We’re grateful to be alive and well and reporting that God has taken care of New Orleans, our people, our homes, and our churches.

Talked to John Faull, pastor of Kenner’s Williams Boulevard Baptist Chrurch, this morning. He’s back in town. He discovered their buildings have taken some roof damage, especially over the office area and somewhat over the sanctuary. After Katrina, their church served as a hospitality center for law enforcement people all over the country since Troop B of the Highway Patrol is across the street. That was the plan this time, but John says Baton Rouge took far more damage than New Orleans, so the law enforcers are gravitating to that area and working out of it this time.

No power, John reports. They will have a 10 am service this Sunday, and nothing else. No power in LaPlace where the Faulls live either, although his home had no damage (in contrast to the neighbors’ homes which all lost shingles).

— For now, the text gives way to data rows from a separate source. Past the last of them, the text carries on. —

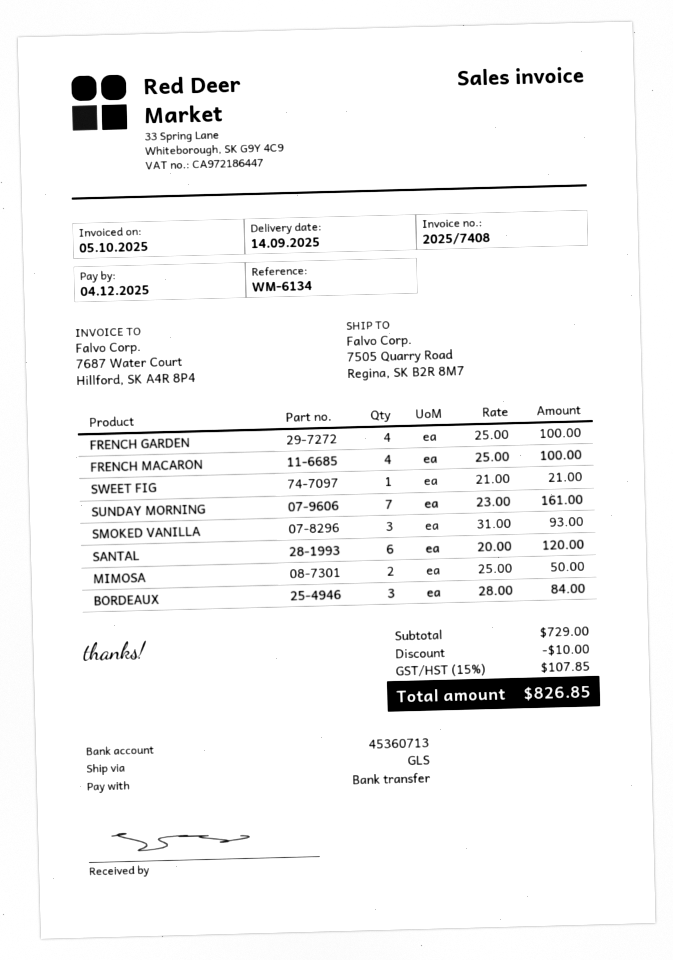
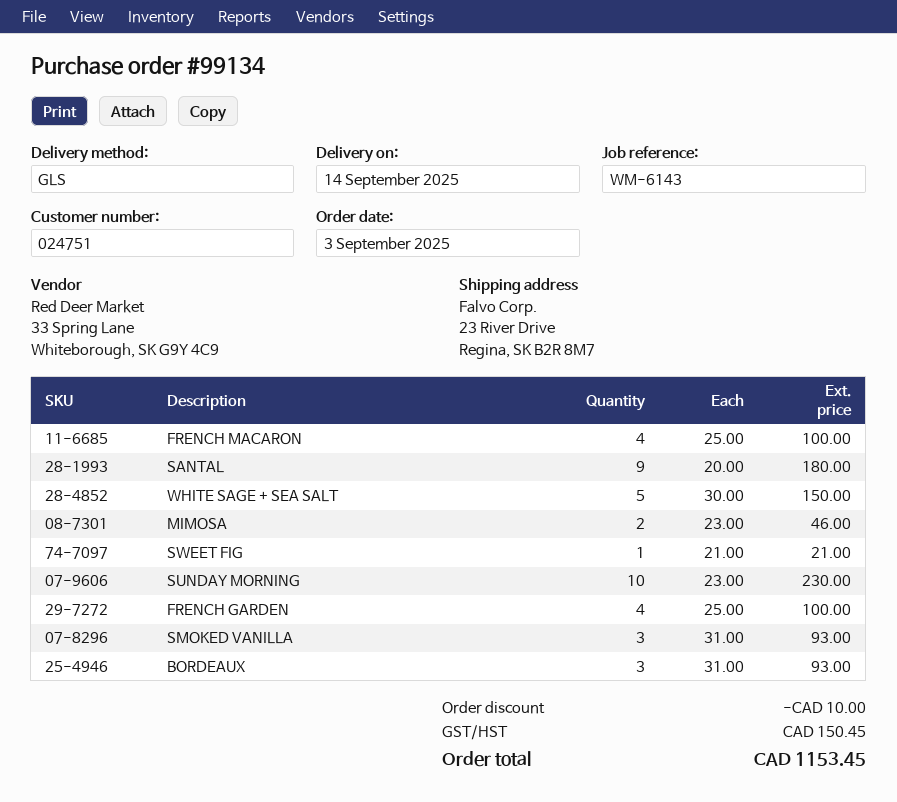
reference: WM-6134 -> WM-6143
ship to: 7505 Quarry Road, Regina, SK B2R 8M7 -> 23 River Drive, Regina, SK B2R 8M7
SUNDAY MORNING: 7 x 23.00 = 161.00 -> 10 x 23.00 = 230.00
SANTAL: 6 x 20.00 = 120.00 -> 9 x 20.00 = 180.00
MIMOSA: 2 x 25.00 = 50.00 -> 2 x 23.00 = 46.00
BORDEAUX: 3 x 28.00 = 84.00 -> 3 x 31.00 = 93.00
WHITE SAGE + SEA SALT: none -> 5 x 30.00 = 150.00
tax: 107.85 -> 150.45
total: 826.85 -> 1153.45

John says as people think of coming home, the absence of electrical power is only one consideration. Only one service station is open in that part of the world, he said. The one in St. Rose has lines extending a mile. Mayor Nagin rushed the invitation for people to re-enter the city, John believes, and residents should bide their time.

Jim Caldwell, pastor of Riverside Baptist Church in River Ridge–a mile from where I live–drove back into town on Monday after depositing Susan and the kids in Atlanta. “How were you allowed to enter?” I asked. He laughed. “The storm was so bad, no one was on the highways to stop me.” Jim has a passion for ministry and “had” to be back at the church to help people.

He drove around my home and reported no damage anywhere, for which we give thanks.